Biogenesis and trafficking defects of GlyR α1 mutants. (A) GlyR α1 subunits carrying recessive mutations are associated with trafficking defects to the cellular surface. Compartmental analysis of transfected COS7 cells with the GlyR α1 mutant α1^D70N showed very few protein dots (marked by white arrow heads) at the cellular surface (labeled before fixation with the α1 specific antibody mAb2b, 1:500). GlyR α1 protein analysis on the ER-ERGIC-cis-Golgi trafficking route determined GlyR α1^D70N staining in all compartments analyzed (for ER – calnexin cyan, GlyR α1 red; ERGIC – ERGic53 red, GlyR α1 cyan; cis-Golgi – GM130 red, GlyR α1 cyan). GlyR α1^D70N protein accumulation was most pronounced in the ER (large white dots). (B) GlyR protein glycosylation is a pre-requisite for ER exit. The status of protein glycosylation can be determined by digestion with glycosidases Endo H and PNGase F. PNGase F removes all N-linked oligosaccharides from glycoproteins (blue dotted line, lower images). Endo H cuts within the core of high mannose and some hybrid oligosaccharides from N-linked glycoproteins. Once a protein enters the Golgi apparatus and is further glycosylated, the protein gets resistant to Endo H digestion (red dotted line, lower images). A comparison of surface expression between GlyR wild type and mutants can be achieved by biotinylation of surface receptor protein and subsequent binding and elution from streptavidin-beads (upper image).

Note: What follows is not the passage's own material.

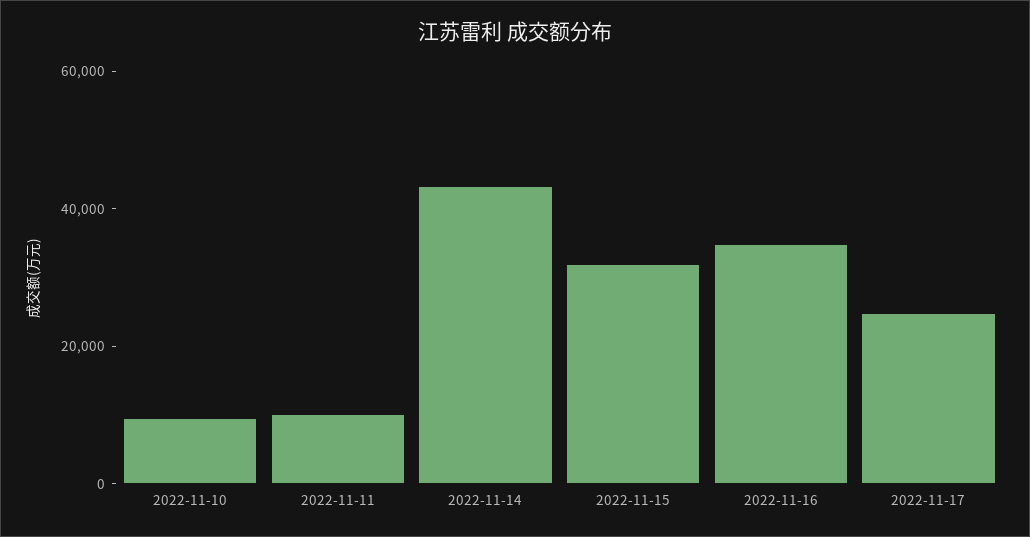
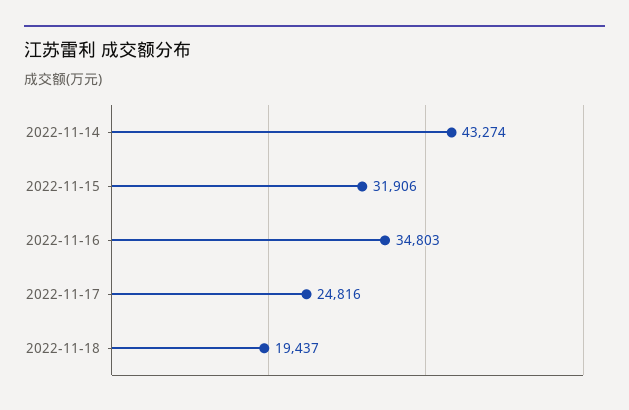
2022-11-10: 10000 -> none
2022-11-11: 10000 -> none
2022-11-18: none -> 19437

The protein analysis is done normalized to a house keeping protein (e.g., pan-cadherin) and the assumption that the GlyR α1 wild type expression refers to 100%. (C) GlyR α1 mutants are degraded by proteasomal degradation. Using lactacystin (LCys), a proteasomal blocker, GlyR α1 mutant proteins accumulated significantly. The quantification showed significant protein increase following lactacystin treatment for all GlyR α1 mutants but not for the wild type. Images in (A–C) are were modified from Villmann et al. (2009b) and Schaefer et al. (2015). ^∗∗∗p < 0.001.

FIGURE 5

Native GlyR internalization compared to autoantibody-mediated GlyR internalization. (A) Under native conditions, ubiquitination of cell surface GlyRs initiates receptor degradation by endocytosis followed by lysosomal or lysosomal-like vacuolar degradation (left). Autoantibodies crosslink GlyRs, thus inducing internalization and degradation by endosomal and lysosomal pathways (right). (B) GlyR α1-transfected HEK293 cells were incubated with monoclonal GlyR α1-specific antibody mAb2b or patient serum (pat) and internalization was induced by incubation at 37°C for 0 or 2 h. Patient serum as well as mAb2b were able to induce internalization at 2 h. Red = internalized GlyRs; yellow = membrane-integrated GlyRs; blue = DAPI staining. (C) GlyR α1-EGFP expressing HEK293 cells were incubated with patient serum for 0 or 2 h at 37°C to induce internalization and stained with late endosomal marker LAMP2. Colocalization of both signals is higher in cells incubated with patient serum than with healthy control (hc). Green = GlyR α1-EGFP signal; red = LAMP2 signal (taken with permission from Carvajal-Gonzalez et al., 2014). (D) IgG binding to receptors is able to induce internalization (left), whereas Fab fragments alone cannot elicit receptor internalization (middle). Internalization can re-occur, when Fab fragments and anti-Fab antibodies are incubated together (right), indicating that crosslinking of receptors is required for internalization.